I problemi sono globali perché agiscono su scala planetaria, come il surriscaldamento climatico o la crisi finanziaria, ma spesso la risposta politica che viene proposta è locale e consiste nel ritorno alla chiusura dei confini e altri modi di assecondare paure ataviche e profonde. Eriksen tenta di scardinare proprio questo malinteso che pervade una grande varietà di questioni politiche contemporanee:
Affrontando l’impatto percepibile, e a volte drammatico, di eventi locali che hanno origine in luoghi lontani o su un piano di vertiginosa astrazione, le persone sperimentano ovunque problemi di riproduzione: da un punto di vista economico, culturale e ambientale, vedono minacciati la propria autonomia e il proprio diritto a definire se stessi e il proprio destino. Di fronte alla propria vulnerabilità, cominciano a valutare di chi – o di che cosa – possono fidarsi, e chi – o che cosa – possono incolpare.

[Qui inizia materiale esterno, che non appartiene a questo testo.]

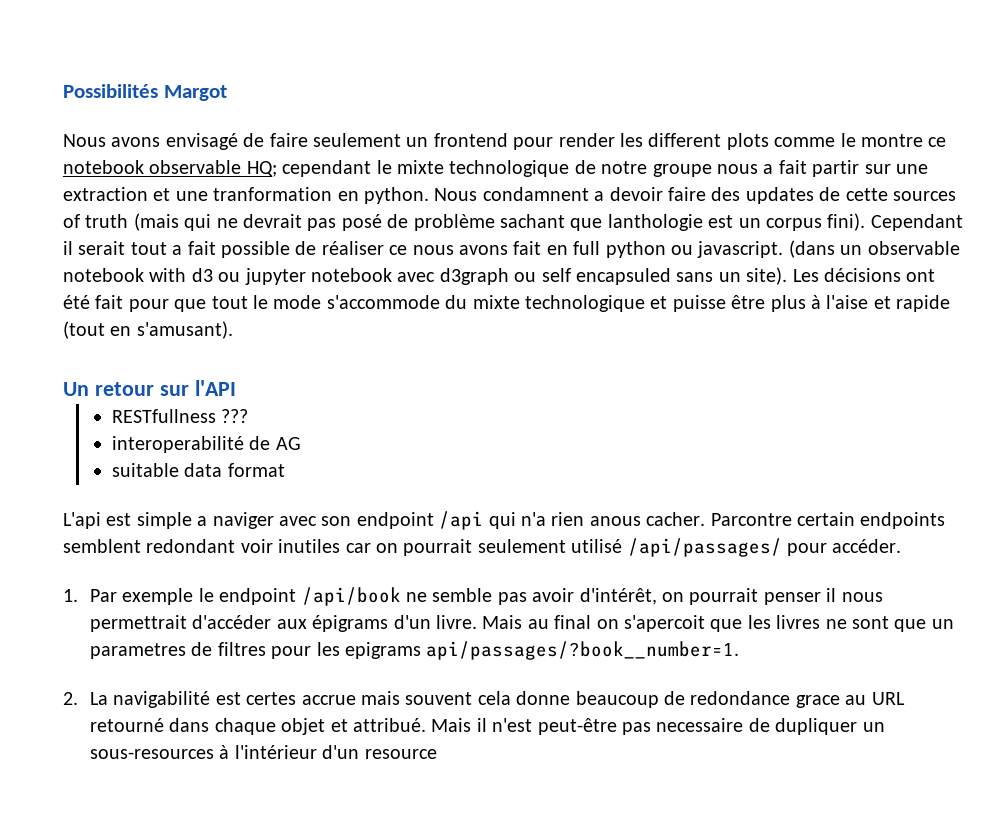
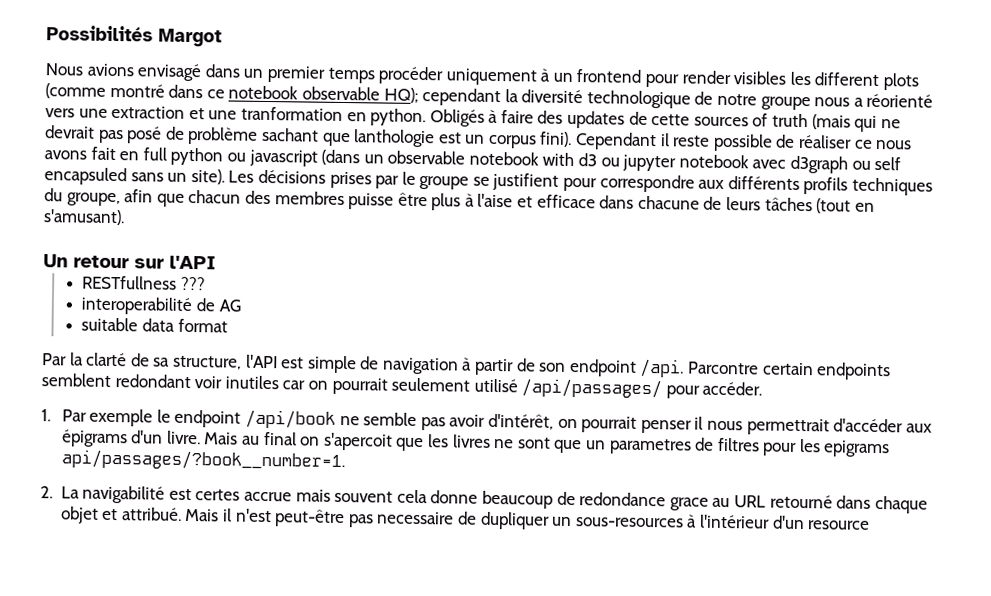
- Nous avons envisagé de faire seulement un frontend pour render les different plots comme le montre ce notebook observable HQ; cependant le mixte technologique de notre groupe nous a fait partir sur une extraction et une tranformation en python.
+ Nous avions envisagé dans un premier temps procéder uniquement à un frontend pour render visibles les different plots (comme montré dans ce notebook observable HQ); cependant la diversité technologique de notre groupe nous a réorienté vers une extraction et une tranformation en python.
- Nous condamnent a devoir faire des updates de cette sources of truth (mais qui ne devrait pas posé de problème sachant que lanthologie est un corpus fini).
+ Obligés à faire des updates de cette sources of truth (mais qui ne devrait pas posé de problème sachant que lanthologie est un corpus fini).
- Cependant il serait tout a fait possible de réaliser ce nous avons fait en full python ou javascript. (dans un observable notebook with d3 ou jupyter notebook avec d3graph ou self encapsuled sans un site).
+ Cependant il reste possible de réaliser ce nous avons fait en full python ou javascript (dans un observable notebook with d3 ou jupyter notebook avec d3graph ou self encapsuled sans un site).
- Les décisions ont été fait pour que tout le mode s'accommode du mixte technologique et puisse être plus à l'aise et rapide (tout en s'amusant).
+ Les décisions prises par le groupe se justifient pour correspondre aux différents profils techniques du groupe, afin que chacun des membres puisse être plus à l'aise et efficace dans chacune de leurs tâches (tout en s'amusant).
- L'api est simple a naviger avec son endpoint /api qui n'a rien anous cacher.
+ Par la clarté de sa structure, l'API est simple de navigation à partir de son endpoint /api.

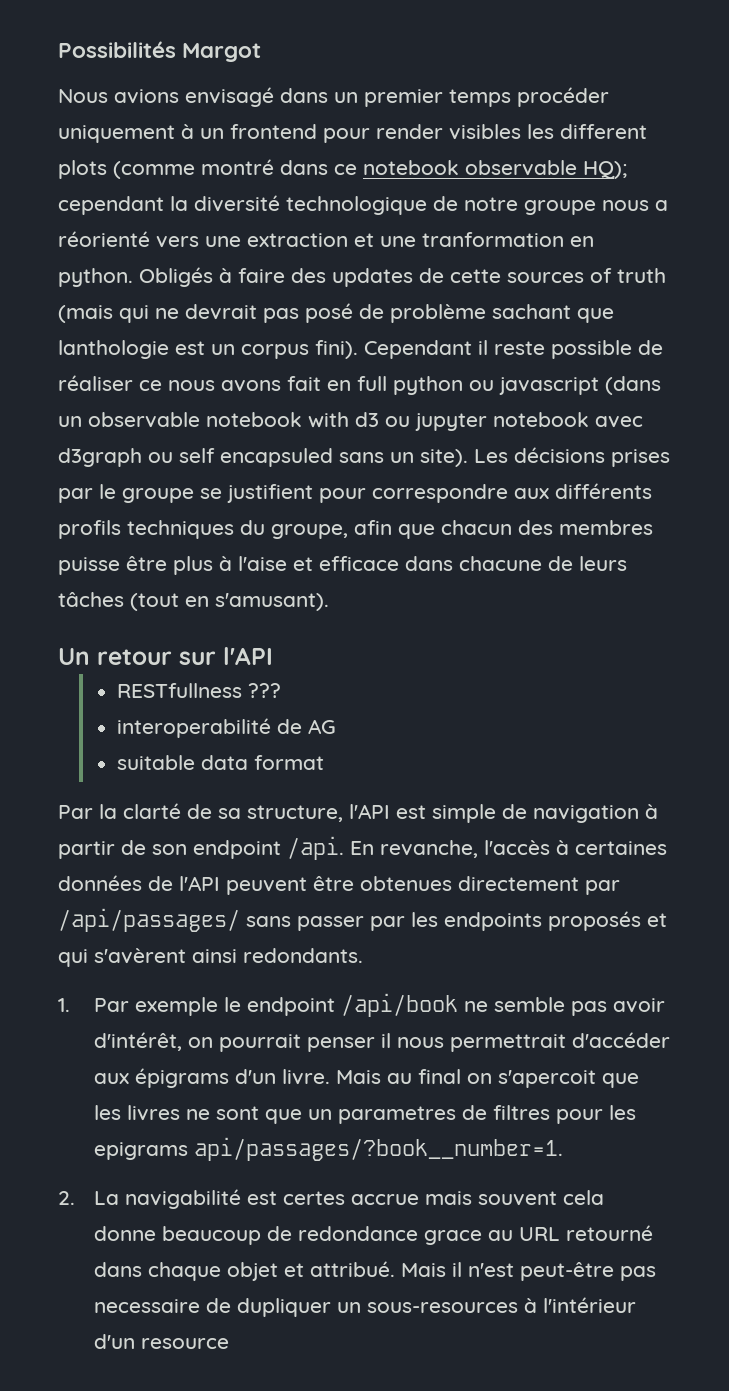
- Parcontre certain endpoints semblent redondant voir inutiles car on pourrait seulement utilisé /api/passages/ pour accéder.
+ En revanche, l'accès à certaines données de l'API peuvent être obtenues directement par /api/passages/ sans passer par les endpoints proposés et qui s'avèrent ainsi redondants.

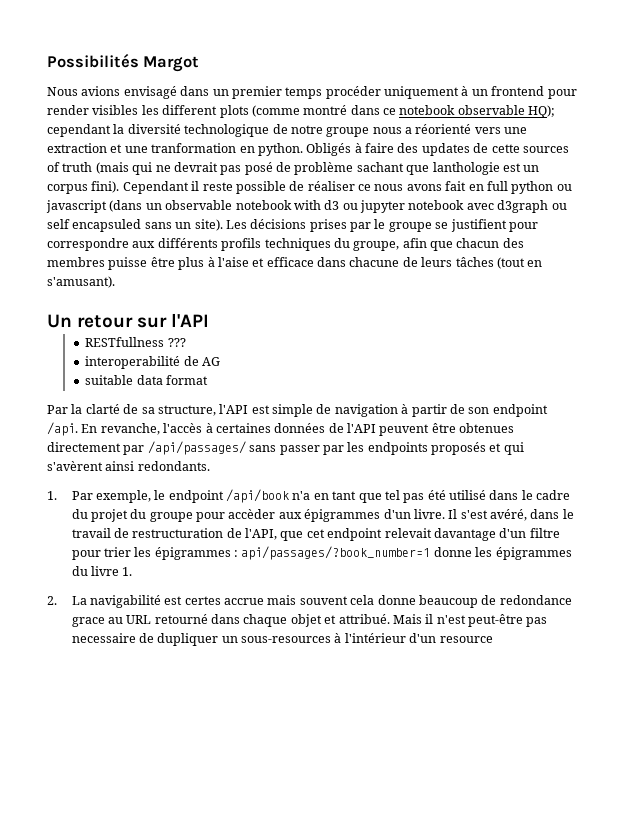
- 1. Par exemple le endpoint /api/book ne semble pas avoir d'intérêt, on pourrait penser il nous permettrait d'accéder aux épigrams d'un livre. Mais au final on s'apercoit que les livres ne sont que un parametres de filtres pour les epigrams api/passages/?book__number=1.
+ 1. Par exemple, le endpoint /api/book n'a en tant que tel pas été utilisé dans le cadre du projet du groupe pour accèder aux épigrammes d'un livre. Il s'est avéré, dans le travail de restructuration de l'API, que cet endpoint relevait davantage d'un filtre pour trier les épigrammes : api/passages/?book_number=1 donne les épigrammes du livre 1.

E qui c’è una prima impasse nella possibilità di far fronte a problemi di questo tipo perché le risposte locali a problemi globali risultano essere delle false soluzioni. E anche quando i metodi sono globali, coerentemente con la natura dei problemi che affrontano, sorge comunque il problema che tali soluzioni siano troppo lente, deboli o si limitino al breve termine: come nel caso del surriscaldamento globale a cui corrispondono i tentativi diplomatici, per ora insufficienti, di arginare il problema attraverso la limitazione delle emissioni di CO2. E proprio a proposito di necessità di una visione d’insieme e di prospettive a lungo termine Eriksen rimarca l’importanza di combinare la prospettiva individuale con quella globale:
non esiste il punto di vista locale. All’interno di ogni comunità i punti di vista mutano con il mutare delle situazioni individuali. In una fase di cambiamento alcuni perdono e altri vincono alcuni vedono lo svantaggio e altri l’opportunità. Nessuno, però, può indovinare quali siano le conseguenze a lungo termine del cambiamento.

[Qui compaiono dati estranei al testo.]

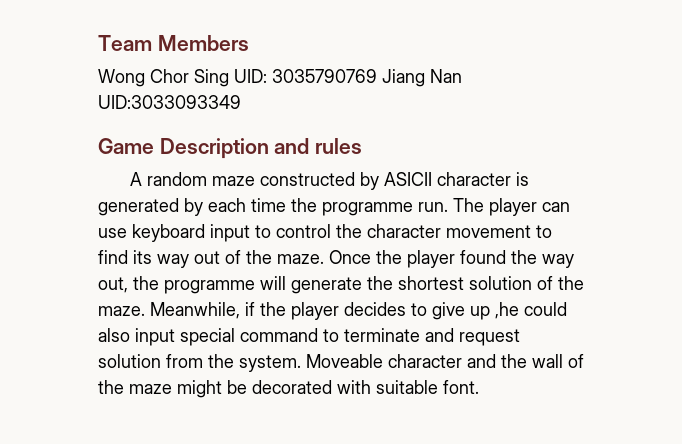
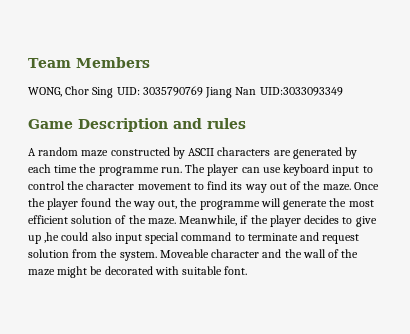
- Wong Chor Sing UID: 3035790769 Jiang Nan UID:3033093349
+ WONG, Chor Sing UID: 3035790769 Jiang Nan UID:3033093349
- A random maze constructed by ASICII character is generated by each time the programme run.
+ A random maze constructed by ASCII characters are generated by each time the programme run.
- Once the player found the way out, the programme will generate the shortest solution of the maze.
+ Once the player found the way out, the programme will generate the most efficient solution of the maze.

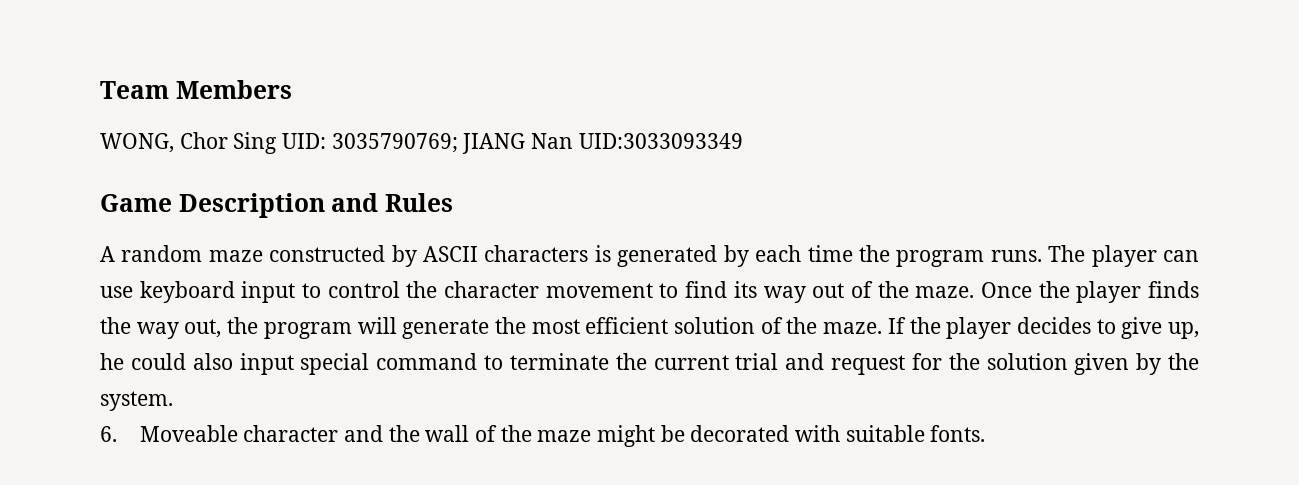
- WONG, Chor Sing UID: 3035790769 Jiang Nan UID:3033093349
+ WONG, Chor Sing UID: 3035790769; JIANG Nan UID:3033093349
- Game Description and rules
+ Game Description and Rules
- A random maze constructed by ASCII characters are generated by each time the programme run.
+ A random maze constructed by ASCII characters is generated by each time the program runs.
- Once the player found the way out, the programme will generate the most efficient solution of the maze.
+ Once the player finds the way out, the program will generate the most efficient solution of the maze.
- Meanwhile, if the player decides to give up ,he could also input special command to terminate and request solution from the system. Moveable character and the wall of the maze might be decorated with suitable font.
+ If the player decides to give up, he could also input special command to terminate the current trial and request for the solution given by the system.
+ 6. Moveable character and the wall of the maze might be decorated with suitable fonts.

In questo tentativo di dare un ordine e una prospettiva non contraddittoria alla contemporaneità sta il valore del tentativo teorico di Eriksen. Prendere coscienza di un panorama ecologico globale davanti a cui si tende a percepire una propria inefficacia politica e sociale può diventare, paradossalmente, il modo per rimettere in prospettiva questioni complesse, interconnesse ed estremamente attuali, da quelle economiche fino a quelle ambientali. Chiedersi quale sia la prospettiva futura di un attivismo in epoca contemporanea equivale a chiedersi quale sia la propria, personale, valenza sulla bilancia globale – quella che gli antropologi chiamano “agentività”, cioè la capacità di agire sul sistema di cui si fa parte. E sebbene sia difficile trovare risposte universali a domande simili, rimane nitida la certezza che porsele sia comunque l’unico primo passo possibile.